ACTIVITY: Whenever a line below holds the word "Tenstickers", copy that line.

SUPPLIED MATERIAL:
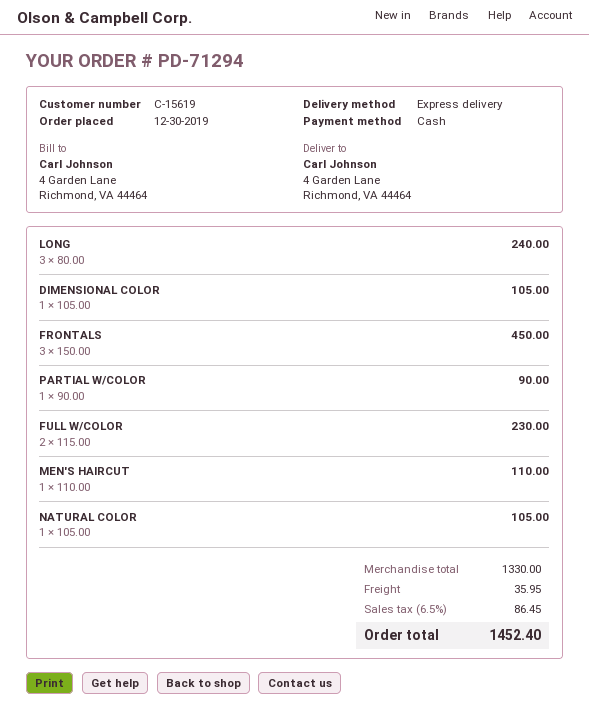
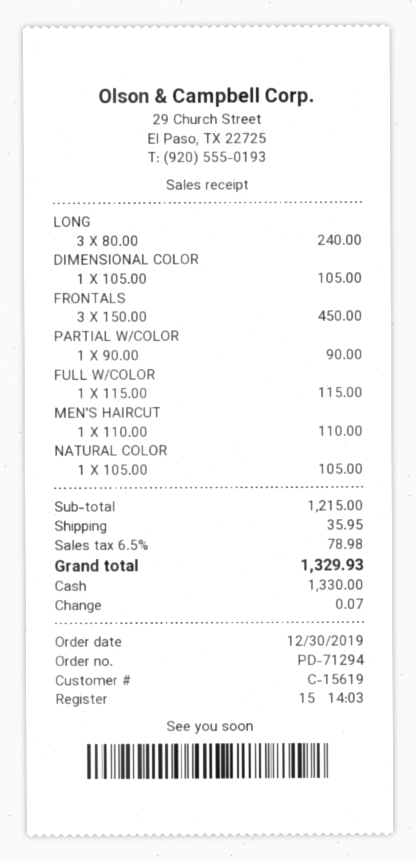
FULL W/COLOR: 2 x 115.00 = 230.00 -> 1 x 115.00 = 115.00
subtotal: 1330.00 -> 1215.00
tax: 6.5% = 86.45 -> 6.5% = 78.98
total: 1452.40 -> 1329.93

--

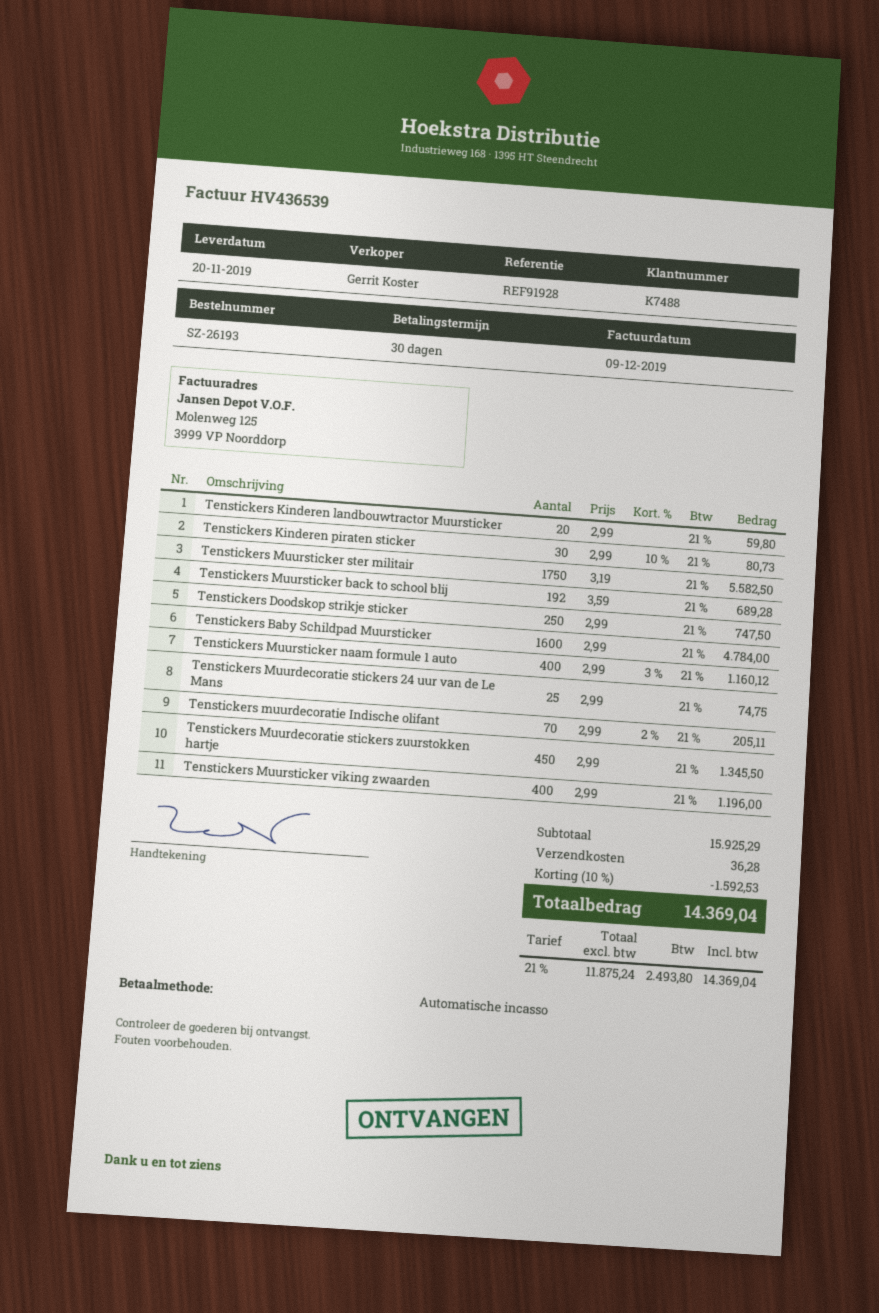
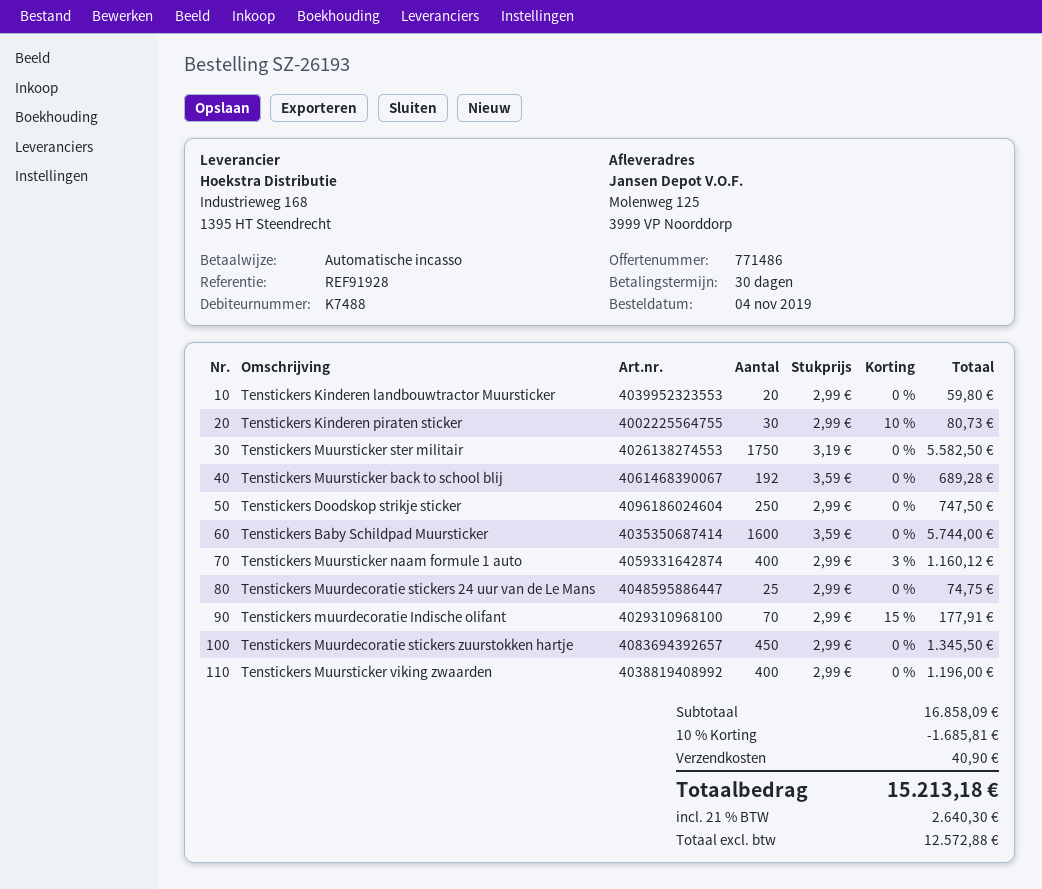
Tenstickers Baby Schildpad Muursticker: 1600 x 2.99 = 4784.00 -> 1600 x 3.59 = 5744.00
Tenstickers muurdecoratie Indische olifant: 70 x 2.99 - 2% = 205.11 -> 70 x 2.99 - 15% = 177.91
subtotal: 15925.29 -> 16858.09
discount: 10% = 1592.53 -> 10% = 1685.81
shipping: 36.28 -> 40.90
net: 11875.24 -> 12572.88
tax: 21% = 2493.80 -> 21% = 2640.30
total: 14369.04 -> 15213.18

REPLY TO THE EXERCISE:
Tenstickers Baby Schildpad Muursticker: 1600 x 2.99 = 4784.00 -> 1600 x 3.59 = 5744.00
Tenstickers muurdecoratie Indische olifant: 70 x 2.99 - 2% = 205.11 -> 70 x 2.99 - 15% = 177.91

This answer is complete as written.